Kremmling-The Middle Park Fair & Rodeo Board honored Ida Sheriff and Barbara Mitchell as their 2018 Pioneers of the Year recently. In the historic Dance Hall on the Fair Grounds, Larry Banman was the MC for the light-hearted award ceremony packed with family and friends.

The Dance Hall was a perfect location to honor Ida Sheriff, life-long resident of Grand County because Ida met her late husband, John, at a community dance. Ida then moved from one side of the Cottonwood Pass from her parent’s Liberat & Bertha Marte 1912 homestead  to the historic Sheriff ranch in Hot Sulphur Springs which was homesteaded in 1881 by John’s family. The Sheriff Ranch Bar Double S brand is still the longest standing brand to remain in one family in all of Colorado.
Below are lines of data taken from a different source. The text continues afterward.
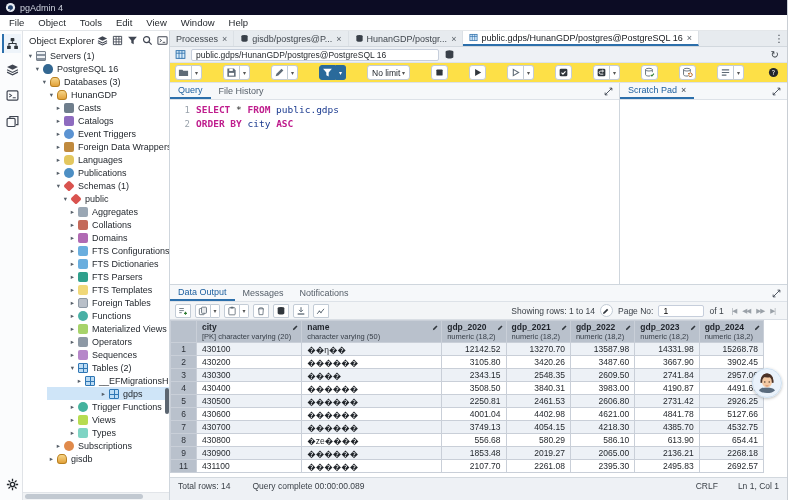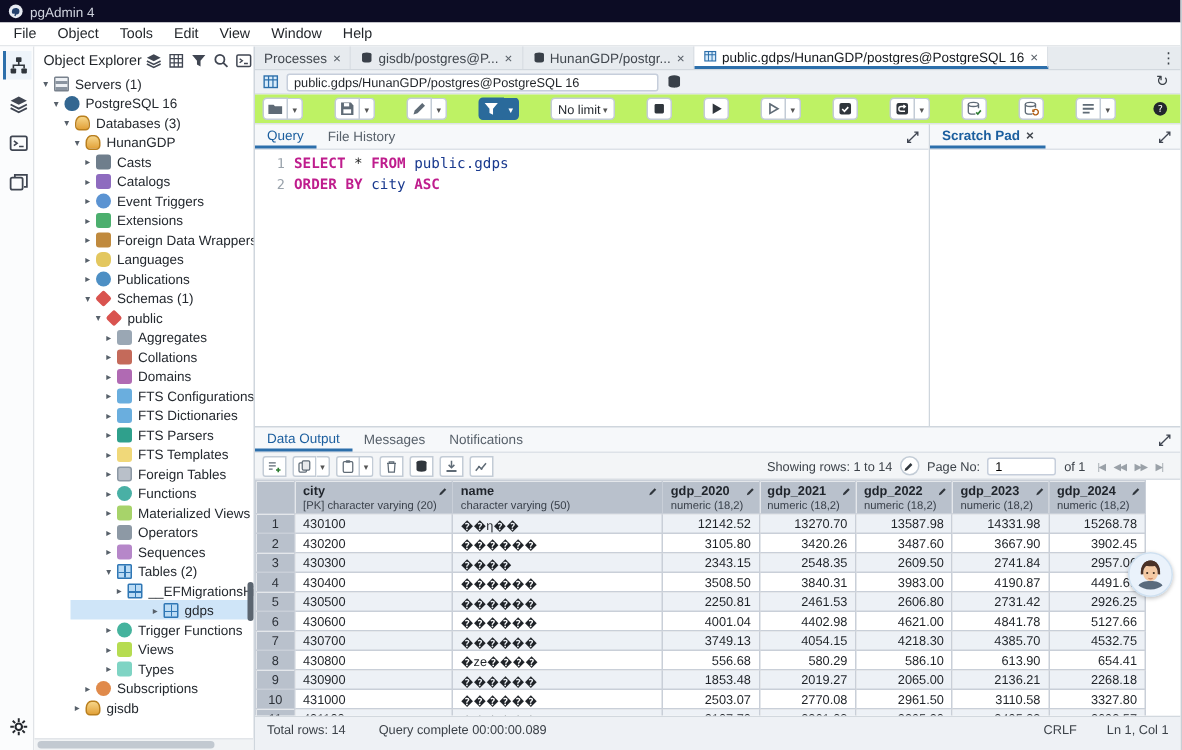"No limit" .qtoolbar { background: #bef264 -> #fde047 }
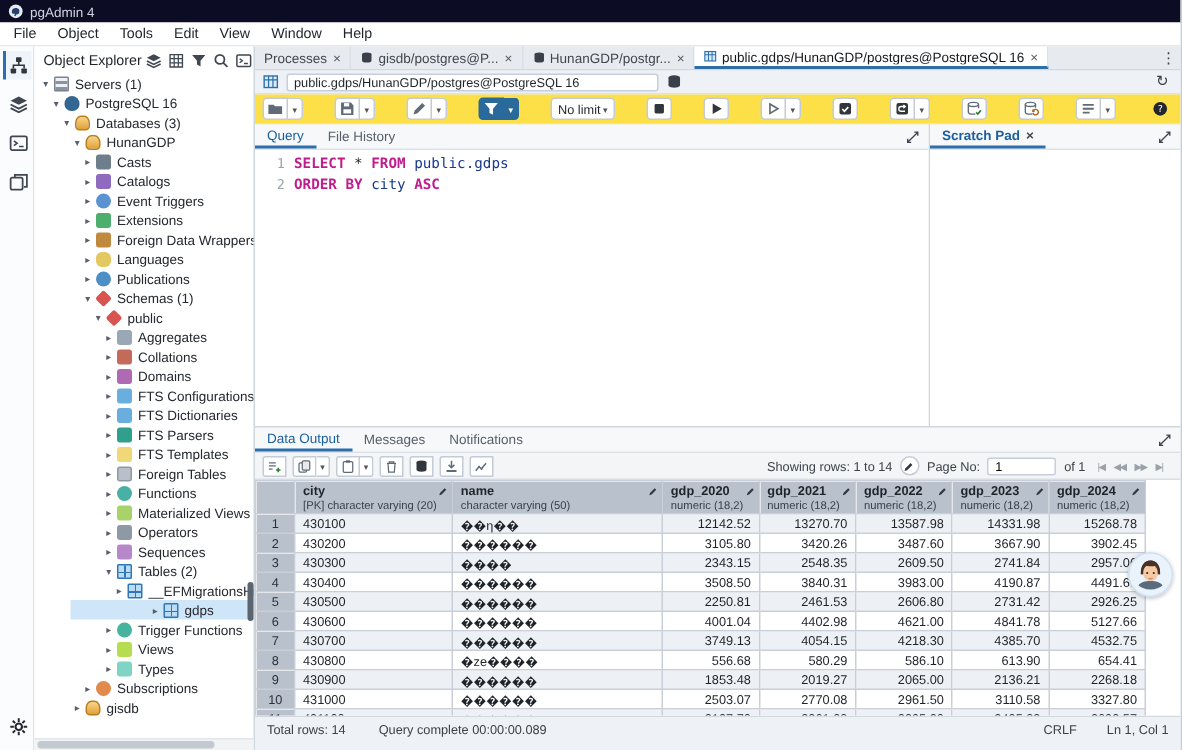"Scratch Pad" .scratch-pane { font-weight: bold -> none }
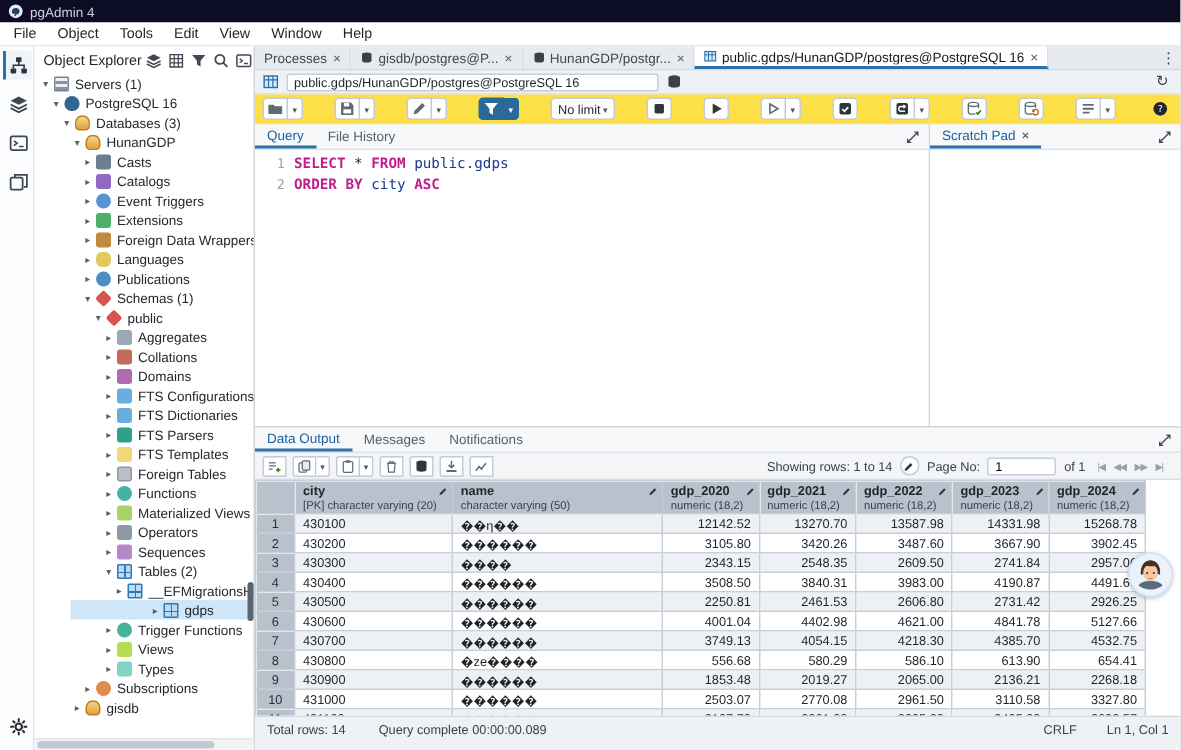"Extensions" div.tree-row { html: <div> <span>▸</span> <span></span> <span>Extensions</span> </div> -> none }
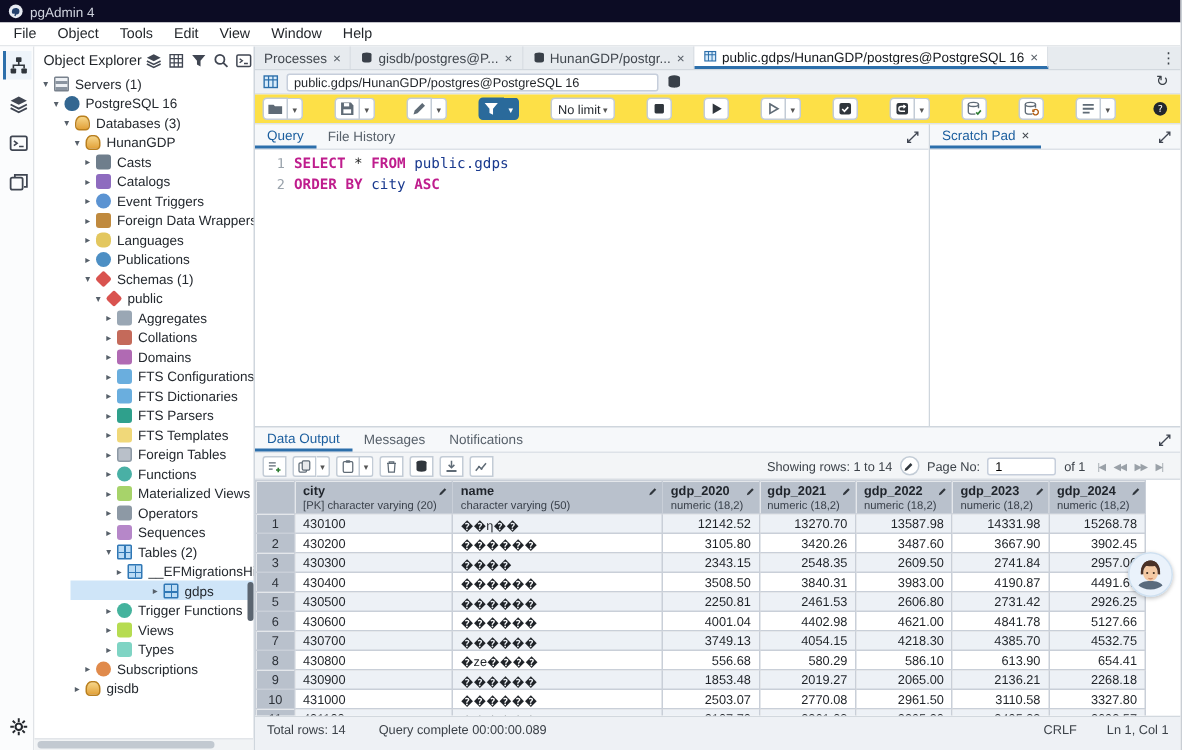"10" tr { html: <tr> <td>10</td> <td>431000</td> <td>������</td> <td>2503.07</td> <td>2770.08</td> <td>2961.50</td> <td>3110.58</td> <td>3327.80</td> </tr> -> none }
Ida loves the land and especially the history. She is one of the founding members of the Pioneer Society which had the sole purpose of preserving Grand County history and that of its pioneer families. Later, this grew into the Grand County Historical Association (GCHA).
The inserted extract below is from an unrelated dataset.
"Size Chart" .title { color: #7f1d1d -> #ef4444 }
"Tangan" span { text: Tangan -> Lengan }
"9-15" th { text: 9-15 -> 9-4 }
GCHA Board member, Barbara Mitchell, also has deep roots in the original Pioneer Society. After living in Grand County for 79 years, Barbara Mitchell has a great love for her community. She described life in Parshall in 1939. Many areas still did not have electricity or even indoor plumbing. The Great Depression hit rural communities very hard. The economic crisis combined with the “dust bowl” dry conditions were hard on people and animals. But, the community worked hard and helped each other.

Without electricity for ranch chores, conditions could be dangerous when frozen water had to be melted and heated with fire wood which had to be hand-chopped. Kerosene lights were used. Now, we just flip a switch for instant light. The average life expectancy of a ranch wife of 1900 was 48. With the arrival of rural electrification on the ranch, their life expectancy soared to over 65 by the 1940s.
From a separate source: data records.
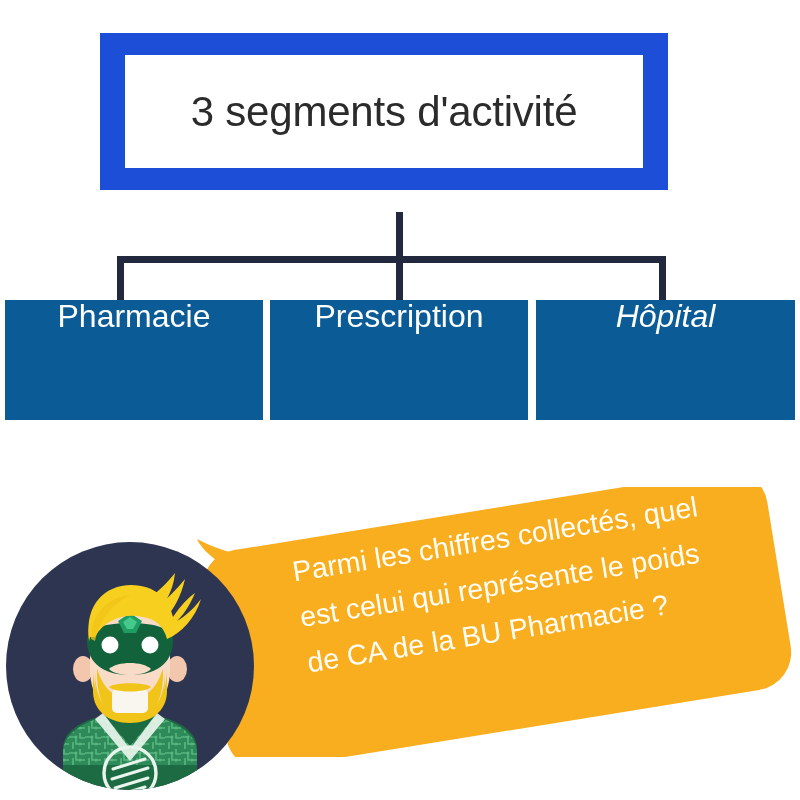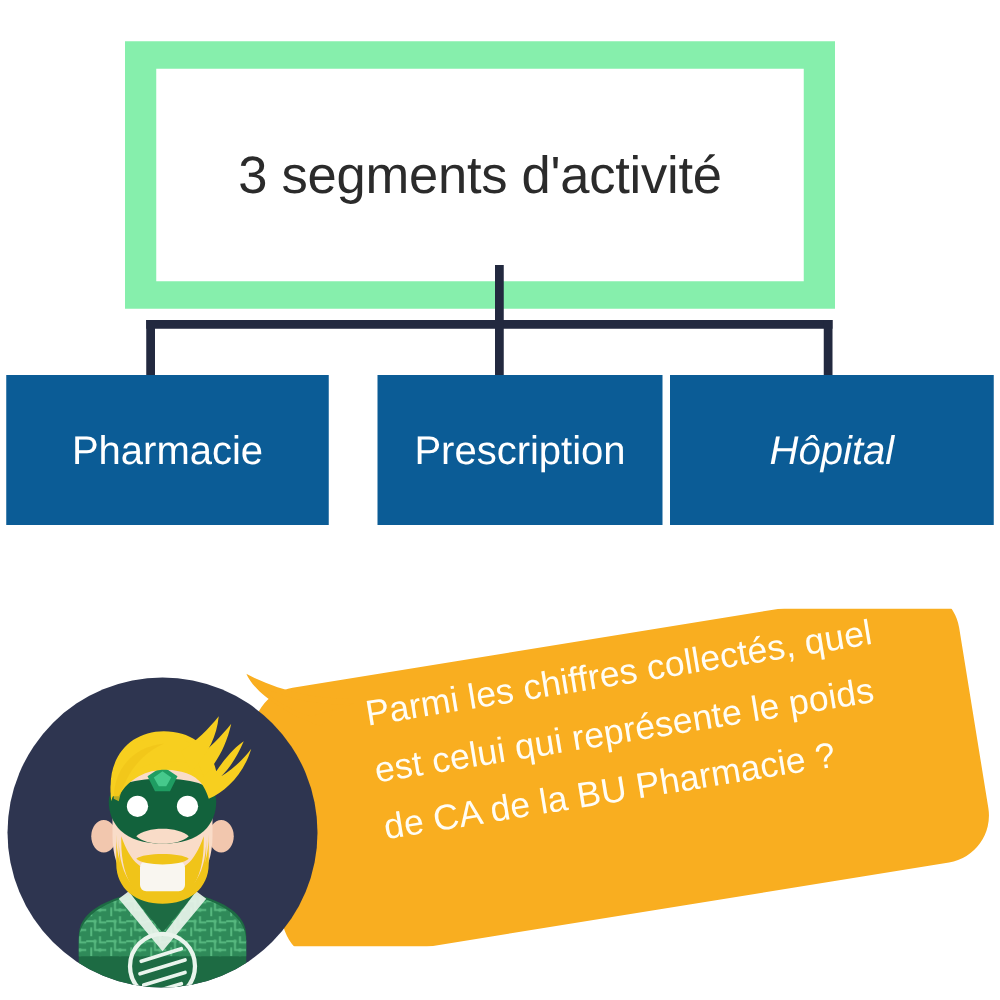"3 segments d'activité" .title-box { background: #86efac -> #1d4ed8; height: 214px -> 157px }
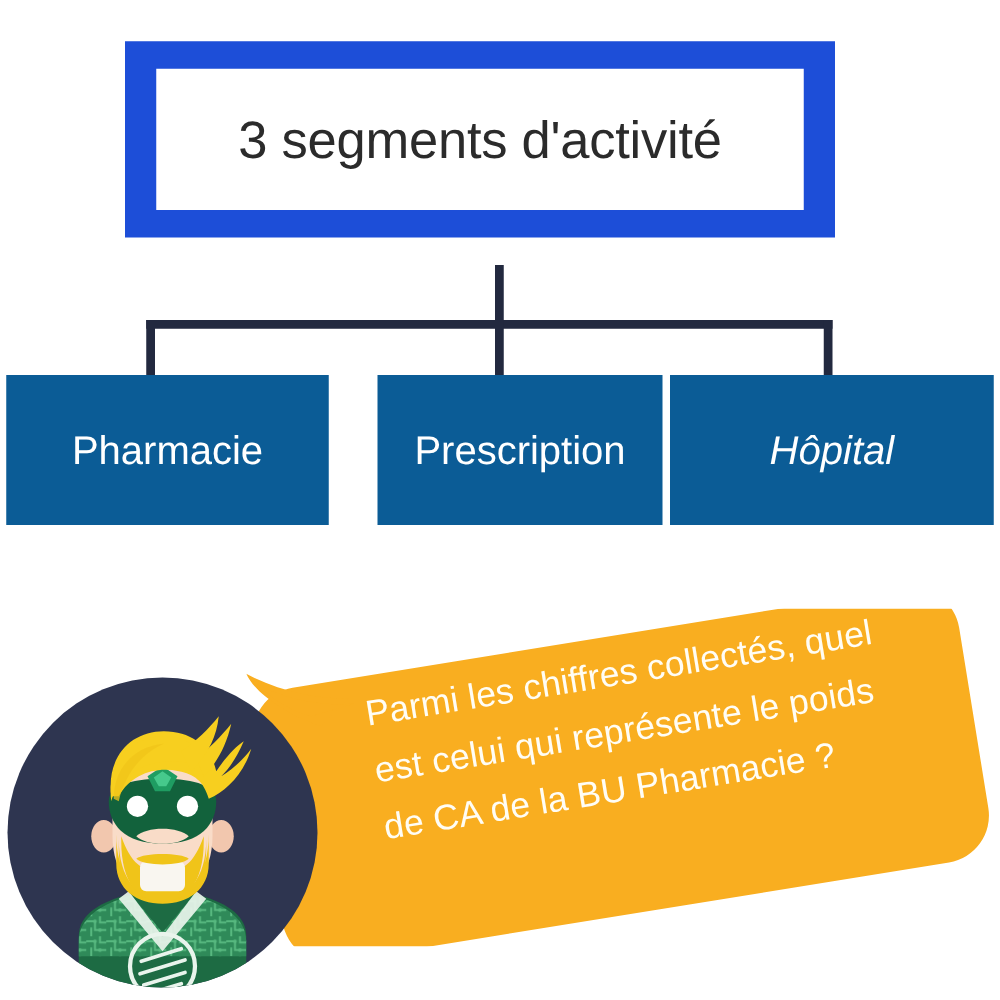"Pharmacie" .seg { align-items: center -> none }
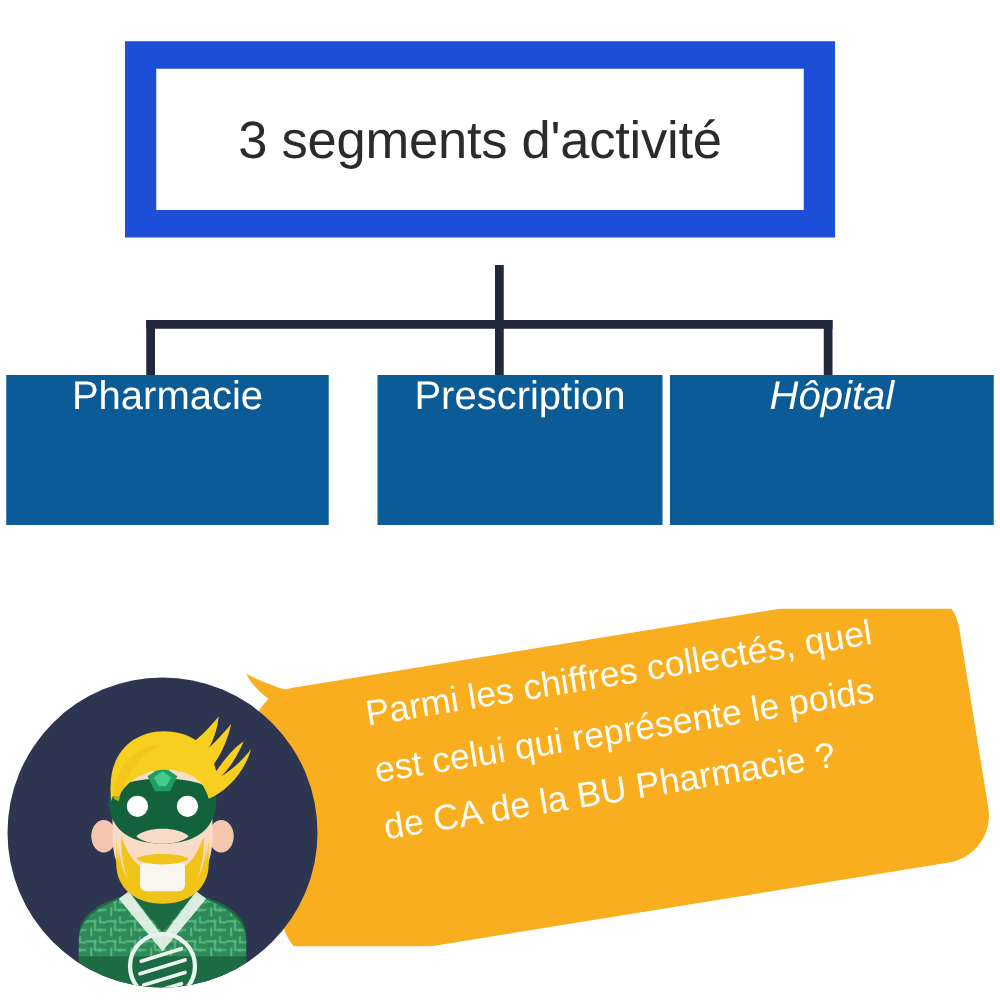"Prescription" .seg-1 { margin-left: 32px -> none; width: 228px -> 258px }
Both women supposedly “retired” from employment but not from their many and varied projects. Barbara even had a quilt entered into the annual Exhibit Hall competition and both ladies enjoyed greeting Grand County Historical Association members and fair goers at the GCHA educational table before their Pioneer Lunch.

Often, in the reporting and recording of HIStory, HERstory is overlooked. This year the Middle Park Fair and Rodeo Board selected two very deserving Grand County Super Stars in Ida Sheriff and Barbara Mitchell.  The Winter Park Times salutes on these rugged pioneers who made our community what it is today with “grit and grace.”